I have decided to postpone changing colours and localization to a future version.

Debugging and testing

For debugging and testing, you will find the following tools helpful:

The applet works fine in Internet Explorer. There is a bug which we have experimented in Firefox: You get a US keyboard if you define wmode="transparent". This is documented at http://blog.headlondon.com/archives/no-wmode-please-were-british/ but seems to have been corrected . Other issues that you may experience are documented at http://www.asserttrue.com/articles/2006/11/17/firefox-and-flash-swf-selection-and-focus-problems.

Result

The result is available at http://www.velodoc.net/Gadgets/Velodoc.Gadget.aspx.

If you want to participate and improve this applet, please contact me. I'll be very happy to share the code with active contributors.

Next, I'll explain how to turn this applet into gadgets and widgets for all major platforms.

2 comments:

Anonymous said...

You can do the same with a simple file upload applet.
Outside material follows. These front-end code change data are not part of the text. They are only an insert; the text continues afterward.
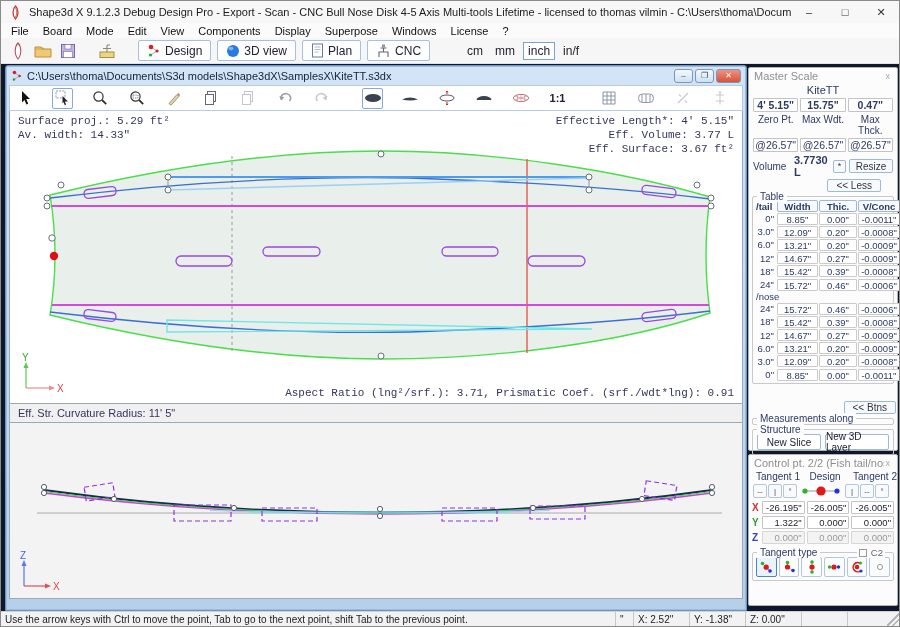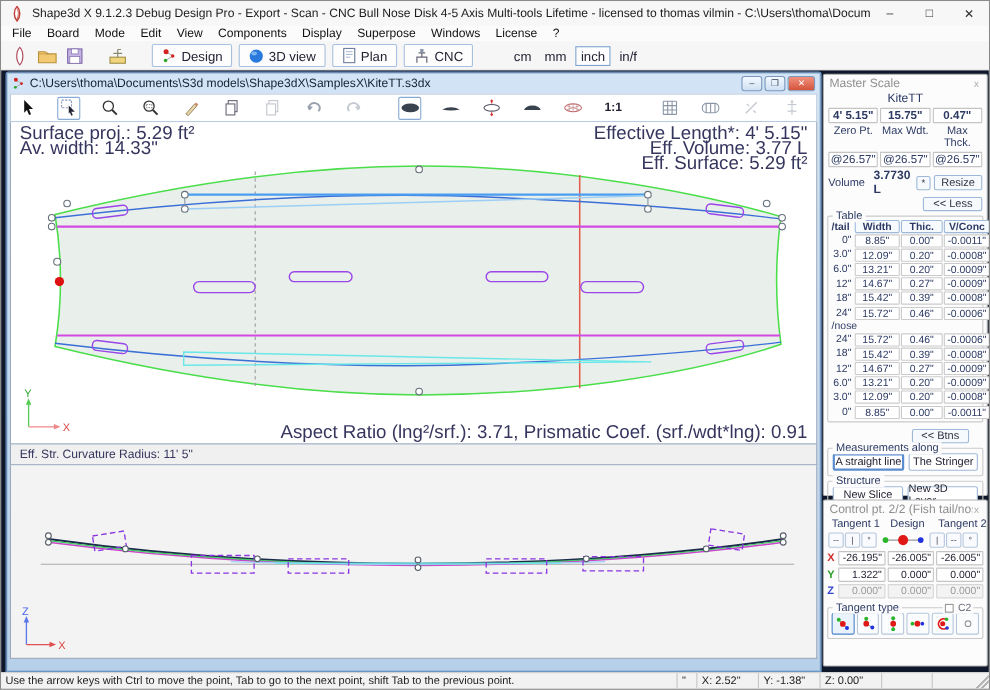--- a/index.html
+++ b/index.html
@@ -39,21 +39,21 @@
   .ico{width:21px;height:21px;display:flex;align-items:center;justify-content:center;border-radius:2px;margin:0 1px;flex:0 0 auto;}
   .ico.box{border:1px solid #88aad4;}
   .lbl11{font-size:11px;color:#223;}
   .auto-btn{width:42px;height:18px;border:1px solid #8a8a8a;border-radius:2px;background:#fff;font-size:11px;color:#222;
             display:flex;align-items:center;justify-content:center;margin-left:5px;}
   
   .view-top{position:relative;height:293px;background:#fff;border:1px solid #9aa8bc;border-top:none;overflow:hidden;}
   .view-divider{height:19px;background:#f0f0f0;border:1px solid #9aa8bc;border-top:none;display:flex;align-items:center;
                 justify-content:space-between;font-size:11px;color:#35355e;padding:0 8px;}
   .view-bottom{position:relative;height:176px;background:#f3f3f3;border:1px solid #9aa8bc;border-top:none;overflow:hidden;}
-  .ovl{position:absolute;font-size:17px;color:#35355e;line-height:14px;}
+  .ovl{position:absolute;font-size:11px;color:#35355e;line-height:14px;font-family:Liberation Mono, monospace;}
   .ovl.right{text-align:right;}
   
   .panel{position:absolute;left:747px;width:150px;background:#fcfcfc;border:1px solid #b2b2b2;border-radius:2px;
          font-size:10px;color:#2c3a64;}
   .panel-title{height:15px;display:flex;align-items:center;padding:0 5px;font-size:11px;color:#8f8f8f;}
   .panel-title .t{flex:1;white-space:nowrap;overflow:hidden;}
   .panel-x{color:#aaa;font-size:9px;padding:0 2px;}
   .master{top:3px;height:384px;}
   .ctrlpt{top:390px;height:152px;}
   .ms-name{text-align:center;font-size:11px;margin:1px 0 2px;}
@@ -61,32 +61,32 @@
   .row3 .cell{flex:1;border:1px solid #c4c4c4;background:#fff;text-align:center;font-size:10.5px;height:14px;line-height:13px;border-radius:1px;}
   .row3 .cell.b{font-weight:bold;}
   .row3 .hd{flex:1;text-align:center;font-size:10px;border:none;background:none;}
   .vol-row{display:flex;align-items:center;padding:0 4px;margin:2px 0 1px;gap:3px;}
   .vol-row .vlabel{width:38px;}
   .vol-row .vval{font-weight:bold;font-size:11px;flex:1;}
   .mini-btn{border:1px solid #9db8d8;background:#f7fafd;border-radius:2px;font-size:9px;color:#334;
             display:flex;align-items:center;justify-content:center;}
   .star-btn{width:13px;height:13px;}
   .resize-btn{width:44px;height:14px;font-size:10px;}
-  .less-row{display:flex;justify-content:flex-end;padding:0 4px;margin-bottom:1px;}
+  .less-row{display:flex;justify-content:flex-end;padding:0 16px;margin-bottom:1px;}
   .wide-btn{height:13px;padding:0 8px;font-size:10px;}
   .groupbox{position:relative;border:1px solid #c9c9c9;border-radius:2px;margin:4px 3px 0;padding:3px 2px 2px;}
   .legend{position:absolute;top:-6px;left:4px;background:#fcfcfc;padding:0 3px;font-size:10px;}
   .ms-grid{display:grid;grid-template-columns:21px 41px 38px 42px;gap:1px;align-items:center;font-weight:bold;}
   .ms-head .hc{border:1px solid #9db8d8;background:#f7fafd;border-radius:2px;text-align:center;font-size:9.5px;height:12px;line-height:11px;}
   .ms-head .hp{font-size:9.5px;padding-left:1px;}
   .ms-row{display:grid;grid-template-columns:21px 41px 38px 42px;gap:1px;align-items:center;height:13.2px;}
   .ms-pos{font-size:9.5px;text-align:right;padding-right:2px;}
   .ms-cell{border:1px solid #cbcbcb;background:#fff;border-radius:1px;font-size:9.5px;height:12px;line-height:11px;text-align:center;}
   .ms-sep{font-size:9.5px;height:11px;padding-left:1px;}
-  .btns-row{display:flex;justify-content:flex-end;padding:0 16px;margin-top:6px;}
+  .btns-row{display:flex;justify-content:flex-end;padding:0 1px;margin-top:17px;}
   .two-btn{display:flex;gap:4px;justify-content:space-between;padding:1px 2px 2px;}
   .sel-btn{flex:1;height:16px;border:1px solid #9db8d8;background:#fff;border-radius:2px;font-size:10px;color:#223;
            display:flex;align-items:center;justify-content:center;}
   .sel-btn.active{border:2px solid #5a8cd0;}
   
   .cp-heads{display:grid;grid-template-columns:46px 44px 52px;gap:2px;padding:1px 2px 0 6px;text-align:center;font-size:10px;}
   .cp-btnrow{display:flex;align-items:center;padding:1px 2px 2px 4px;gap:1px;}
   .tan-btn{width:14px;height:14px;border:1px solid #b5c6dc;background:#f8fafd;border-radius:2px;font-size:8px;color:#445;
            display:flex;align-items:center;justify-content:center;}
   .cp-row{display:flex;align-items:center;gap:2px;padding:0 3px 2px 3px;}
@@ -430,21 +430,21 @@
               <text x="47" y="281" font-size="10" fill="#dd4444">X</text>
             </g>
           </svg>
           <div class="ovl" style="top:3px;left:8px;">
             <div>Surface proj.:  5.29 ft²</div>
             <div>Av. width: 14.33"</div>
           </div>
           <div class="ovl right" style="top:3px;right:8px;">
             <div>Effective Length*: 4' 5.15"</div>
             <div>Eff. Volume:   3.77 L</div>
-            <div>Eff. Surface:  5.29 ft²</div>
+            <div>Eff. Surface:  3.67 ft²</div>
           </div>
           <div class="ovl right" style="bottom:3px;right:8px;">Aspect Ratio (lng²/srf.):  3.71, Prismatic Coef. (srf./wdt*lng):  0.91</div>
         </div>
 
         <div class="view-divider">
           <span>Eff. Str. Curvature Radius: 11' 5"</span>
         </div>
 
         <div class="view-bottom">
           <svg width="736" height="174" viewBox="0 0 736 174" style="position:absolute;top:0;left:0">
@@ -603,24 +603,20 @@
               <span class="ms-cell">0.00"</span>
               <span class="ms-cell">-0.0011"</span>
             </div>
           </div>
       </div>
       <div class="btns-row">
           <span class="mini-btn wide-btn">&lt;&lt; Btns</span>
         </div>
       <div class="groupbox">
         <span class="legend">Measurements along</span>
-        <div class="two-btn">
-          <span class="sel-btn active">A straight line</span>
-          <span class="sel-btn">The Stringer</span>
-        </div>
       </div>
       <div class="groupbox">
         <span class="legend">Structure</span>
         <div class="two-btn">
           <span class="sel-btn">New Slice</span>
           <span class="sel-btn">New 3D Layer</span>
         </div>
       </div>
     </div>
Moreover, with applets, you can apply native look and feel on UI which is not available with Flash.

Jacques L. Chereau said...

I cannot consider OS native look & feel as a killing benefit especially on a web page and client-side Java raises many other issues, especially in corporate environments where the runtime is not always installed and where downloading applets is prevented by firewalls or by browser security settings.

Flash has benefits that Java does not have on the client side, especially a leaner download, a simpler deployment process, the ability to be packaged into gadgets and widgets for google, windows, pageflakes and others.

Java on servers: definitely. Java on clients: in a closed environment.